Elle toussa ; elle n’avait jamais aimé la pipe.

— Le jeune chevalier, reprit-elle, est toujours l’un des derniers à revenir, quand ils ont leurs trois jours de fête au château, pour couronner la partie de chasse ! Il est mal parti, hélas ! il est à plaindre. Un si beau, si galant cavalier !

— Des mensonges ! des calomnies ! répliqua Jean avec chaleur. Le Gardeur de Repentigny est le fils de mon vieux seigneur. Il est possible qu’il s’enivre, mais il se comporte comme un gentilhomme alors, et non comme un charretier, comme un…

— Comme un batelier, Jean ! Je ne parle pas de toi, car depuis que je prends soin de ta boisson, il n’y a pas de meilleur buveur d’eau que toi.

— Bah ! ma femme, ta vue m’enivre suffisamment. Deux yeux clairs comme les tiens, une pipe, un bitter et le bénédicité avant le dîner, en voilà assez pour sauver un chrétien.

Les cavaliers arrivaient. Il se leva, ôta sa tuque rouge et salua poliment. Le Gardeur sauta de cheval et vint lui serrer la main. Jean avait été un serviteur de Tilly, et le jeune seigneur était trop bien élevé pour ne pas témoigner quelque égard, même au plus humble de ceux qu’il avait connus.

— Eh bien, Jean, dit-il amicalement, le vieux passeur a-t-il bien de la besogne aujourd’hui ?

— Non, votre honneur ; mais hier, par exemple, je crois que la moitié de la rive nord a traversé pour aller à la corvée du roi.

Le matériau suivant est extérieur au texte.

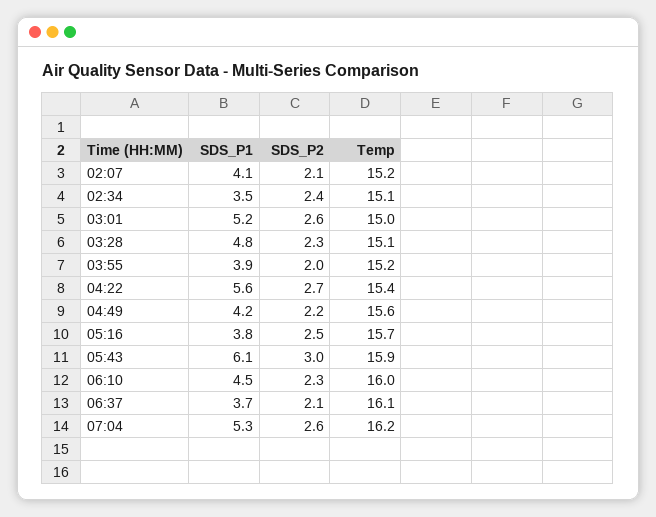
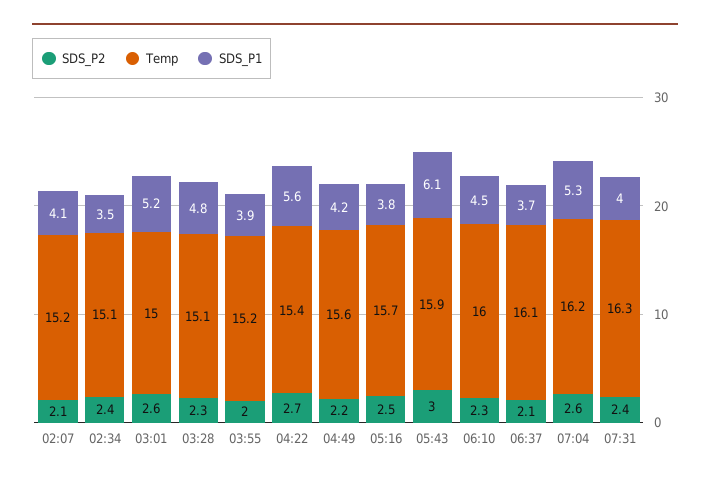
SDS_P2, 07:31: none -> 2.4
Temp, 07:31: none -> 16.3
SDS_P1, 07:31: none -> 4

Les hommes venaient travailler et les femmes suivaient les hommes.

Il regarda Babet d’un œil provocateur. Elle répliqua hardiment :

— Et pourquoi les femmes ne suivraient-elles pas les hommes ? Ils sont assez rares dans la Nouvelle-France, depuis que cette guerre affreuse est commencée ; on peut bien prendre soin de ceux qui restent.

— C’est vrai comme un sermon du dimanche, répondit Jean, et l’autre jour, continua-t-il, ce noble étranger qui est l’hôte de son excellence le gouverneur, disait, ici même, dans ma propre barque, qu’il y a maintenant quatre femmes pour un homme dans la Nouvelle-France. Si c’est vrai, Babet, et tu sais qu’il a dit cela ; tu en étais assez fâchée, — si c’est vrai, un homme vaut beaucoup maintenant, et les femmes sont communes comme les œufs à Pâques.

— C’est vrai que ce monsieur ne s’est pas gêné pour parler ! exclama Babet vivement, mais il perdait moins son temps, quand il cueillait des herbes pour en emplir son livre !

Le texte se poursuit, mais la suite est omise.